··· Records supplied
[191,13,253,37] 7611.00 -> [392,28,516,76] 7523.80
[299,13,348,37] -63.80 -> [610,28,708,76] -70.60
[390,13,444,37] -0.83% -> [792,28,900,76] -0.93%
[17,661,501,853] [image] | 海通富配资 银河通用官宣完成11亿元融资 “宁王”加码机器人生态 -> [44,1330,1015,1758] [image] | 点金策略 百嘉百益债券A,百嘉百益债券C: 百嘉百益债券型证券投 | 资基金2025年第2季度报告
······
··· Records supplied
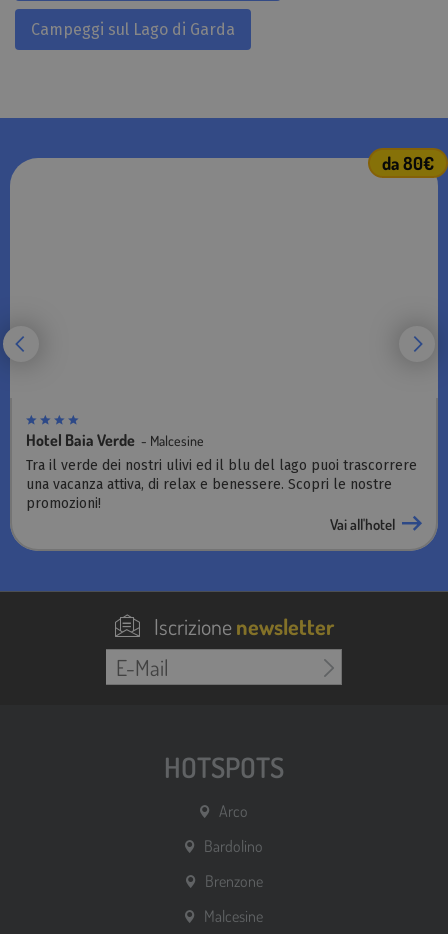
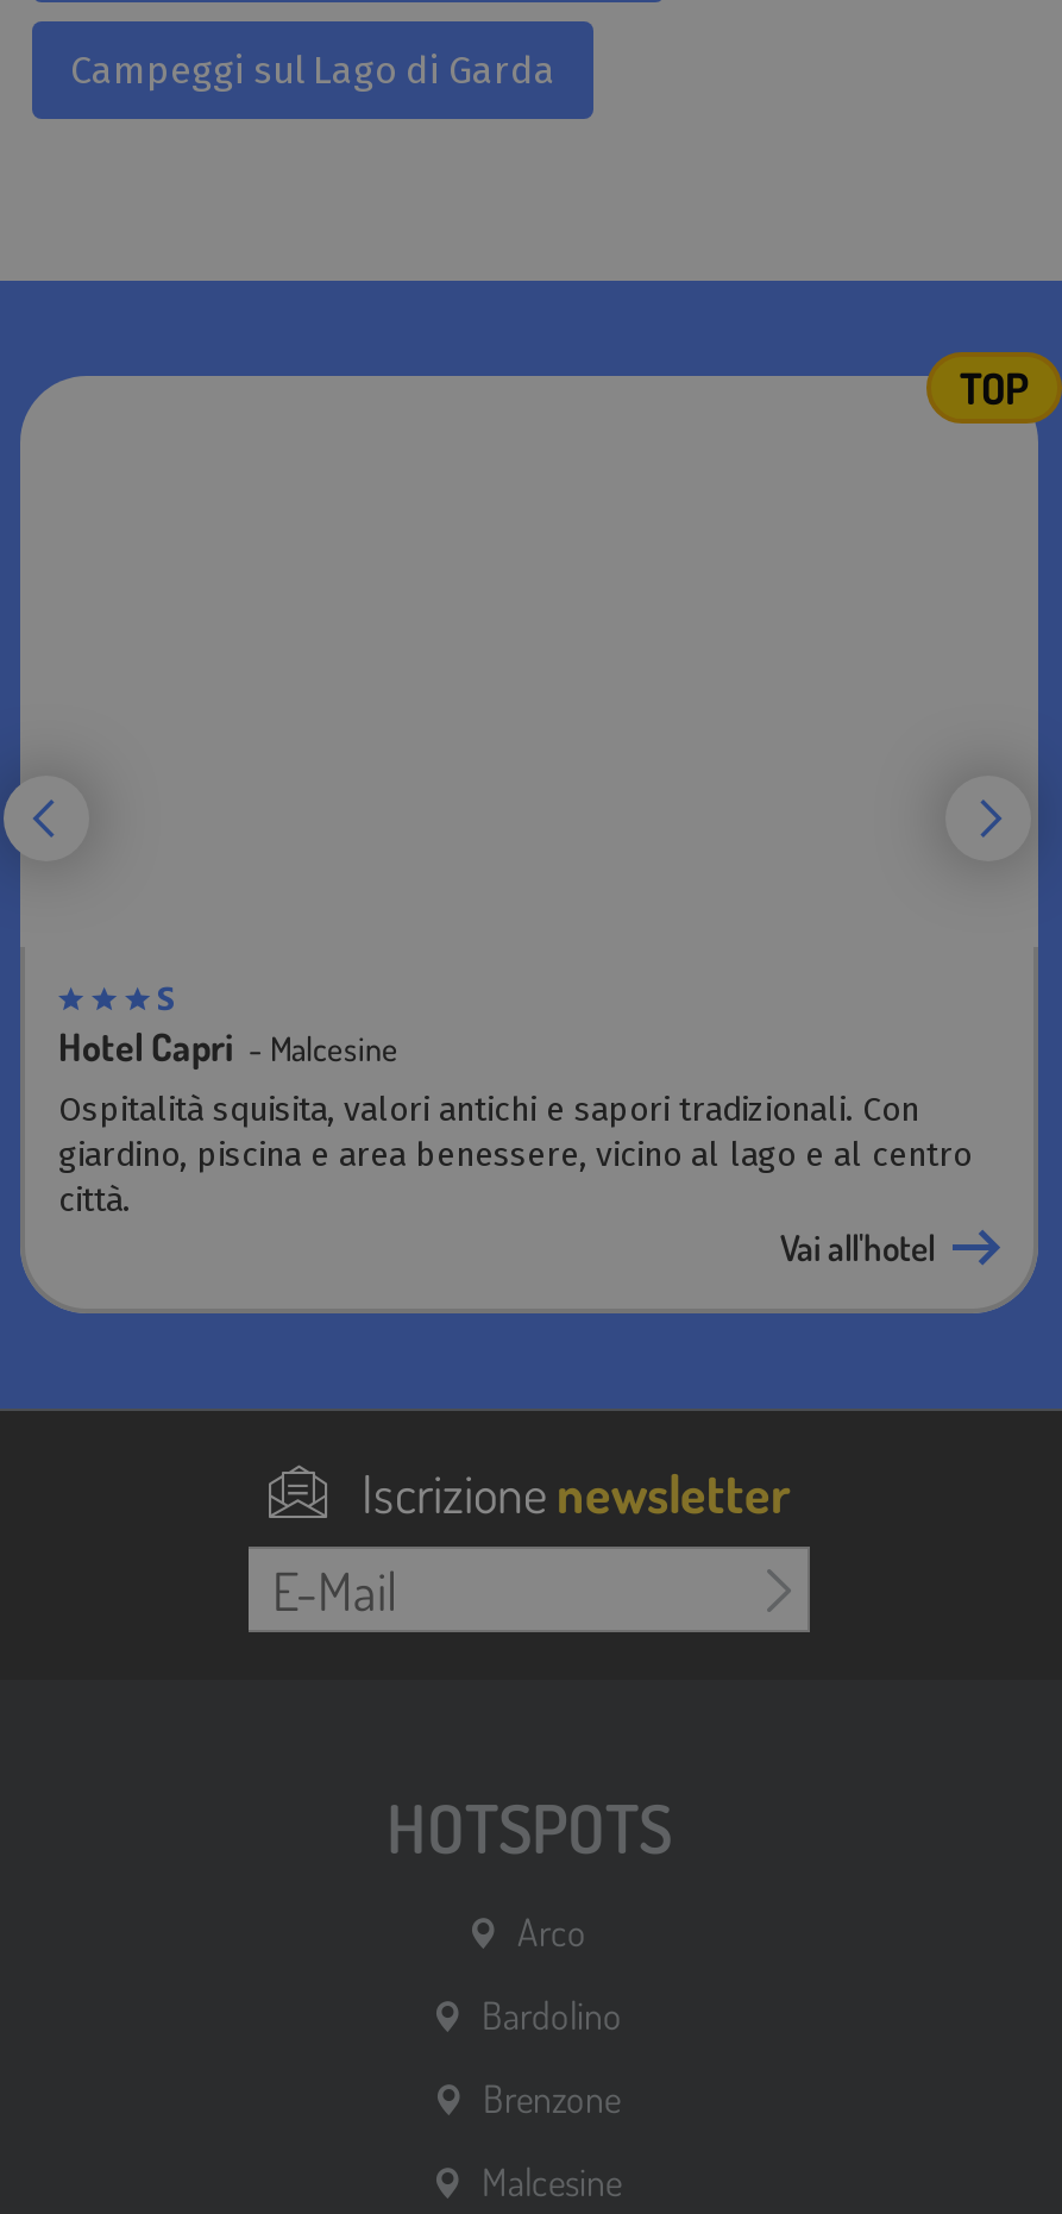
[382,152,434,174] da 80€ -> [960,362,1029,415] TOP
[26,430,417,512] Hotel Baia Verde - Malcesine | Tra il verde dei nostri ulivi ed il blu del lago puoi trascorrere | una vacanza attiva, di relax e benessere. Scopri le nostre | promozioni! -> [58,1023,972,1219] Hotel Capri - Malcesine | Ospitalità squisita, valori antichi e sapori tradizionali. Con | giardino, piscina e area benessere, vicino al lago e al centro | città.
······
Of the lines above, output exactly those from the line bearing "[390,13,444,37] -0.83% ->" through the line bearing "[17,661,501,853] [image] |", inclusive.

[390,13,444,37] -0.83% -> [792,28,900,76] -0.93%
[17,661,501,853] [image] | 海通富配资 银河通用官宣完成11亿元融资 “宁王”加码机器人生态 -> [44,1330,1015,1758] [image] | 点金策略 百嘉百益债券A,百嘉百益债券C: 百嘉百益债券型证券投 | 资基金2025年第2季度报告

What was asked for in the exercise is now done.